What this task involves -> Each record should be given back exactly, with none missing.

The data ->
========
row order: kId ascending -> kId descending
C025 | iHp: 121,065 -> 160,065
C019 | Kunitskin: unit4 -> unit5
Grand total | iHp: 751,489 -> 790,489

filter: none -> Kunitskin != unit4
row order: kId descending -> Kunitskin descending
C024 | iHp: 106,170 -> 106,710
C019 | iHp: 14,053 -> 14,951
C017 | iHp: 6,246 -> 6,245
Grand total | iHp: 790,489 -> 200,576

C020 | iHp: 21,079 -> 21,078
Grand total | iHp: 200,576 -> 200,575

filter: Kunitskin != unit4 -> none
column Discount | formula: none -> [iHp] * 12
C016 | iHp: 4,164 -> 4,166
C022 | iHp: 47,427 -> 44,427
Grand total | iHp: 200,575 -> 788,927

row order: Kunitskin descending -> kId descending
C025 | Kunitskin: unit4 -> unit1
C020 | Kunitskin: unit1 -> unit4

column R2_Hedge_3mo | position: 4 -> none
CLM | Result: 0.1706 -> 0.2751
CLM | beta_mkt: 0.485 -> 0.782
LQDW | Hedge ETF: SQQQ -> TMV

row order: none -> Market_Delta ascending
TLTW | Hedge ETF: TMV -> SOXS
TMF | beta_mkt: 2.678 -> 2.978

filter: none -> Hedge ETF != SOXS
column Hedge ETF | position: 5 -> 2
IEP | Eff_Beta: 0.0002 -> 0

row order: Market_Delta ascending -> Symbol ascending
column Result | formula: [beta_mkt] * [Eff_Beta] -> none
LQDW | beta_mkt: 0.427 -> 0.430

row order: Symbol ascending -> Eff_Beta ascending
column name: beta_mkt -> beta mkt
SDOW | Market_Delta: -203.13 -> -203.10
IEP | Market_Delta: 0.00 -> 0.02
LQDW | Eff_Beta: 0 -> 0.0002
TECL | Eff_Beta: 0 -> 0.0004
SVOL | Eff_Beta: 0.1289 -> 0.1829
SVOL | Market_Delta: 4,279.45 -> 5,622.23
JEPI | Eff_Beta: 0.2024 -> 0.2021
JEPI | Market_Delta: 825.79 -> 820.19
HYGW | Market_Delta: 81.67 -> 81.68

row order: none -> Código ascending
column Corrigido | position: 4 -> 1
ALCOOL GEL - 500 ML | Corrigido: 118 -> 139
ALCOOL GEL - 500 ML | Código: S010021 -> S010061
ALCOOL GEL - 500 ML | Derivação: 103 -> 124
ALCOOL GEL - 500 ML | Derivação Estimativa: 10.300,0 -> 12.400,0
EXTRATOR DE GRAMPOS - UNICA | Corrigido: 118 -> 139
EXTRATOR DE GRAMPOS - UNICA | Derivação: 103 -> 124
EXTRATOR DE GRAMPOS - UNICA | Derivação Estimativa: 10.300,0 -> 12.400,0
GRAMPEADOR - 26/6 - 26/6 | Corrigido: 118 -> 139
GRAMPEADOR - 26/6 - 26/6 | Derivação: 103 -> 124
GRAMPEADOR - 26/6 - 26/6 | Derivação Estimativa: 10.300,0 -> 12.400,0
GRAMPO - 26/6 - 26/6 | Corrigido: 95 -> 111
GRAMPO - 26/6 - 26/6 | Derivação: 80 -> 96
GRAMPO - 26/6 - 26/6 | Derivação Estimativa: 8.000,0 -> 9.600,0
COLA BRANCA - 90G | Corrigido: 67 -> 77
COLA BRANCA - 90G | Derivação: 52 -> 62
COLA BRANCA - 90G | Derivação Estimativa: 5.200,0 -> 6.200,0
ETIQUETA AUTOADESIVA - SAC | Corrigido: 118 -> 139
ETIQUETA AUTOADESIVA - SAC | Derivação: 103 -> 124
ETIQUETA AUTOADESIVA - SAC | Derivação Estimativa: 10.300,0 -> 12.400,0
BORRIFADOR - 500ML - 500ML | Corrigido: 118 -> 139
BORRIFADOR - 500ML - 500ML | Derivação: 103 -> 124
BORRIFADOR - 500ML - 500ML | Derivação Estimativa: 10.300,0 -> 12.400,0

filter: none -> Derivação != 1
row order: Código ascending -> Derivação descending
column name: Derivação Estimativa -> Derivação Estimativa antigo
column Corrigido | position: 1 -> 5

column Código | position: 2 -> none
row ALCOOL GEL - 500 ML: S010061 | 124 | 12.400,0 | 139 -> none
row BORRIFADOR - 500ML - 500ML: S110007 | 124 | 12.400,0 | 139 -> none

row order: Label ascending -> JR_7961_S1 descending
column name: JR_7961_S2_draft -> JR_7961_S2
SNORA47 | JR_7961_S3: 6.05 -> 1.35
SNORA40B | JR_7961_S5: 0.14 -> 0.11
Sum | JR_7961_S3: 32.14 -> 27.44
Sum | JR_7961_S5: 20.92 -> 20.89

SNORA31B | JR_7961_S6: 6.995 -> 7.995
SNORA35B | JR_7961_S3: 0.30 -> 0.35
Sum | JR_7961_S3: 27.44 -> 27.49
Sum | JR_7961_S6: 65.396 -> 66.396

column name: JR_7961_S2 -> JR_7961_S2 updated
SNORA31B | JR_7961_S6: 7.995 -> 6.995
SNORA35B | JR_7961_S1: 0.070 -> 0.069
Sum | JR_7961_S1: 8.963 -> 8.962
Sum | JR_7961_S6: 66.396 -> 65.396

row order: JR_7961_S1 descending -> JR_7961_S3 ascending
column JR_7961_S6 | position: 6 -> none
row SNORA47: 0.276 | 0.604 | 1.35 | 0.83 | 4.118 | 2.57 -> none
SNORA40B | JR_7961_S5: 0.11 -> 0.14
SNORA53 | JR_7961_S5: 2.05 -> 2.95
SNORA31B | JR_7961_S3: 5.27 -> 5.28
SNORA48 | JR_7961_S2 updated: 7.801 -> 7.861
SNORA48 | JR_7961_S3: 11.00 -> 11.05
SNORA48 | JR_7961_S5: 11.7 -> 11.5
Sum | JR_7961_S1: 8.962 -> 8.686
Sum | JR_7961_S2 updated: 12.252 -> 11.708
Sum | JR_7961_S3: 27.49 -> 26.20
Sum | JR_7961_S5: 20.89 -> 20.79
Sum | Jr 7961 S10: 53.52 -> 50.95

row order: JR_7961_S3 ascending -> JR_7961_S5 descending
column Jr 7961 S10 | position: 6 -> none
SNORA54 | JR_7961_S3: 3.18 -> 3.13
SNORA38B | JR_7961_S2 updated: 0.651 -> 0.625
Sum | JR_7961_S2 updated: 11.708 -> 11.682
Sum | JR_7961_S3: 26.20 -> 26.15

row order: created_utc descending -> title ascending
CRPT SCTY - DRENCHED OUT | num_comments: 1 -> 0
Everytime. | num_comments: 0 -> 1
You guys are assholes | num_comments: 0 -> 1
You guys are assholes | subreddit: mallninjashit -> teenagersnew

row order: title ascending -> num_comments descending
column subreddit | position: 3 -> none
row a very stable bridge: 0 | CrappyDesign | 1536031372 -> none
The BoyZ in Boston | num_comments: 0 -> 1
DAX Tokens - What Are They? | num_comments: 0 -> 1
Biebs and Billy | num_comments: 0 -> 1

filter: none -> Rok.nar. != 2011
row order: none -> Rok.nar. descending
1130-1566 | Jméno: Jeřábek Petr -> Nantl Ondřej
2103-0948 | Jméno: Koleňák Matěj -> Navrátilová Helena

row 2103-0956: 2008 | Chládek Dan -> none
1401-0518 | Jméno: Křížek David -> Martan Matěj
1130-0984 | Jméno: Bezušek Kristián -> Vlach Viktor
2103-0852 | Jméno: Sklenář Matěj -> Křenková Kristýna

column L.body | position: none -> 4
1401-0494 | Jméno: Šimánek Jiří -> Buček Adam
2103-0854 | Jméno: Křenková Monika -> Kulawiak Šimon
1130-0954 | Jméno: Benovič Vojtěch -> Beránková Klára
========
Result for this exercise ->
row order: kId ascending -> kId descending
C025 | iHp: 121,065 -> 160,065
C019 | Kunitskin: unit4 -> unit5
Grand total | iHp: 751,489 -> 790,489

filter: none -> Kunitskin != unit4
row order: kId descending -> Kunitskin descending
C024 | iHp: 106,170 -> 106,710
C019 | iHp: 14,053 -> 14,951
C017 | iHp: 6,246 -> 6,245
Grand total | iHp: 790,489 -> 200,576

C020 | iHp: 21,079 -> 21,078
Grand total | iHp: 200,576 -> 200,575

filter: Kunitskin != unit4 -> none
column Discount | formula: none -> [iHp] * 12
C016 | iHp: 4,164 -> 4,166
C022 | iHp: 47,427 -> 44,427
Grand total | iHp: 200,575 -> 788,927

row order: Kunitskin descending -> kId descending
C025 | Kunitskin: unit4 -> unit1
C020 | Kunitskin: unit1 -> unit4

column R2_Hedge_3mo | position: 4 -> none
CLM | Result: 0.1706 -> 0.2751
CLM | beta_mkt: 0.485 -> 0.782
LQDW | Hedge ETF: SQQQ -> TMV

row order: none -> Market_Delta ascending
TLTW | Hedge ETF: TMV -> SOXS
TMF | beta_mkt: 2.678 -> 2.978

filter: none -> Hedge ETF != SOXS
column Hedge ETF | position: 5 -> 2
IEP | Eff_Beta: 0.0002 -> 0

row order: Market_Delta ascending -> Symbol ascending
column Result | formula: [beta_mkt] * [Eff_Beta] -> none
LQDW | beta_mkt: 0.427 -> 0.430

row order: Symbol ascending -> Eff_Beta ascending
column name: beta_mkt -> beta mkt
SDOW | Market_Delta: -203.13 -> -203.10
IEP | Market_Delta: 0.00 -> 0.02
LQDW | Eff_Beta: 0 -> 0.0002
TECL | Eff_Beta: 0 -> 0.0004
SVOL | Eff_Beta: 0.1289 -> 0.1829
SVOL | Market_Delta: 4,279.45 -> 5,622.23
JEPI | Eff_Beta: 0.2024 -> 0.2021
JEPI | Market_Delta: 825.79 -> 820.19
HYGW | Market_Delta: 81.67 -> 81.68

row order: none -> Código ascending
column Corrigido | position: 4 -> 1
ALCOOL GEL - 500 ML | Corrigido: 118 -> 139
ALCOOL GEL - 500 ML | Código: S010021 -> S010061
ALCOOL GEL - 500 ML | Derivação: 103 -> 124
ALCOOL GEL - 500 ML | Derivação Estimativa: 10.300,0 -> 12.400,0
EXTRATOR DE GRAMPOS - UNICA | Corrigido: 118 -> 139
EXTRATOR DE GRAMPOS - UNICA | Derivação: 103 -> 124
EXTRATOR DE GRAMPOS - UNICA | Derivação Estimativa: 10.300,0 -> 12.400,0
GRAMPEADOR - 26/6 - 26/6 | Corrigido: 118 -> 139
GRAMPEADOR - 26/6 - 26/6 | Derivação: 103 -> 124
GRAMPEADOR - 26/6 - 26/6 | Derivação Estimativa: 10.300,0 -> 12.400,0
GRAMPO - 26/6 - 26/6 | Corrigido: 95 -> 111
GRAMPO - 26/6 - 26/6 | Derivação: 80 -> 96
GRAMPO - 26/6 - 26/6 | Derivação Estimativa: 8.000,0 -> 9.600,0
COLA BRANCA - 90G | Corrigido: 67 -> 77
COLA BRANCA - 90G | Derivação: 52 -> 62
COLA BRANCA - 90G | Derivação Estimativa: 5.200,0 -> 6.200,0
ETIQUETA AUTOADESIVA - SAC | Corrigido: 118 -> 139
ETIQUETA AUTOADESIVA - SAC | Derivação: 103 -> 124
ETIQUETA AUTOADESIVA - SAC | Derivação Estimativa: 10.300,0 -> 12.400,0
BORRIFADOR - 500ML - 500ML | Corrigido: 118 -> 139
BORRIFADOR - 500ML - 500ML | Derivação: 103 -> 124
BORRIFADOR - 500ML - 500ML | Derivação Estimativa: 10.300,0 -> 12.400,0

filter: none -> Derivação != 1
row order: Código ascending -> Derivação descending
column name: Derivação Estimativa -> Derivação Estimativa antigo
column Corrigido | position: 1 -> 5

column Código | position: 2 -> none
row ALCOOL GEL - 500 ML: S010061 | 124 | 12.400,0 | 139 -> none
row BORRIFADOR - 500ML - 500ML: S110007 | 124 | 12.400,0 | 139 -> none

row order: Label ascending -> JR_7961_S1 descending
column name: JR_7961_S2_draft -> JR_7961_S2
SNORA47 | JR_7961_S3: 6.05 -> 1.35
SNORA40B | JR_7961_S5: 0.14 -> 0.11
Sum | JR_7961_S3: 32.14 -> 27.44
Sum | JR_7961_S5: 20.92 -> 20.89

SNORA31B | JR_7961_S6: 6.995 -> 7.995
SNORA35B | JR_7961_S3: 0.30 -> 0.35
Sum | JR_7961_S3: 27.44 -> 27.49
Sum | JR_7961_S6: 65.396 -> 66.396

column name: JR_7961_S2 -> JR_7961_S2 updated
SNORA31B | JR_7961_S6: 7.995 -> 6.995
SNORA35B | JR_7961_S1: 0.070 -> 0.069
Sum | JR_7961_S1: 8.963 -> 8.962
Sum | JR_7961_S6: 66.396 -> 65.396

row order: JR_7961_S1 descending -> JR_7961_S3 ascending
column JR_7961_S6 | position: 6 -> none
row SNORA47: 0.276 | 0.604 | 1.35 | 0.83 | 4.118 | 2.57 -> none
SNORA40B | JR_7961_S5: 0.11 -> 0.14
SNORA53 | JR_7961_S5: 2.05 -> 2.95
SNORA31B | JR_7961_S3: 5.27 -> 5.28
SNORA48 | JR_7961_S2 updated: 7.801 -> 7.861
SNORA48 | JR_7961_S3: 11.00 -> 11.05
SNORA48 | JR_7961_S5: 11.7 -> 11.5
Sum | JR_7961_S1: 8.962 -> 8.686
Sum | JR_7961_S2 updated: 12.252 -> 11.708
Sum | JR_7961_S3: 27.49 -> 26.20
Sum | JR_7961_S5: 20.89 -> 20.79
Sum | Jr 7961 S10: 53.52 -> 50.95

row order: JR_7961_S3 ascending -> JR_7961_S5 descending
column Jr 7961 S10 | position: 6 -> none
SNORA54 | JR_7961_S3: 3.18 -> 3.13
SNORA38B | JR_7961_S2 updated: 0.651 -> 0.625
Sum | JR_7961_S2 updated: 11.708 -> 11.682
Sum | JR_7961_S3: 26.20 -> 26.15

row order: created_utc descending -> title ascending
CRPT SCTY - DRENCHED OUT | num_comments: 1 -> 0
Everytime. | num_comments: 0 -> 1
You guys are assholes | num_comments: 0 -> 1
You guys are assholes | subreddit: mallninjashit -> teenagersnew

row order: title ascending -> num_comments descending
column subreddit | position: 3 -> none
row a very stable bridge: 0 | CrappyDesign | 1536031372 -> none
The BoyZ in Boston | num_comments: 0 -> 1
DAX Tokens - What Are They? | num_comments: 0 -> 1
Biebs and Billy | num_comments: 0 -> 1

filter: none -> Rok.nar. != 2011
row order: none -> Rok.nar. descending
1130-1566 | Jméno: Jeřábek Petr -> Nantl Ondřej
2103-0948 | Jméno: Koleňák Matěj -> Navrátilová Helena

row 2103-0956: 2008 | Chládek Dan -> none
1401-0518 | Jméno: Křížek David -> Martan Matěj
1130-0984 | Jméno: Bezušek Kristián -> Vlach Viktor
2103-0852 | Jméno: Sklenář Matěj -> Křenková Kristýna

column L.body | position: none -> 4
1401-0494 | Jméno: Šimánek Jiří -> Buček Adam
2103-0854 | Jméno: Křenková Monika -> Kulawiak Šimon
1130-0954 | Jméno: Benovič Vojtěch -> Beránková Klára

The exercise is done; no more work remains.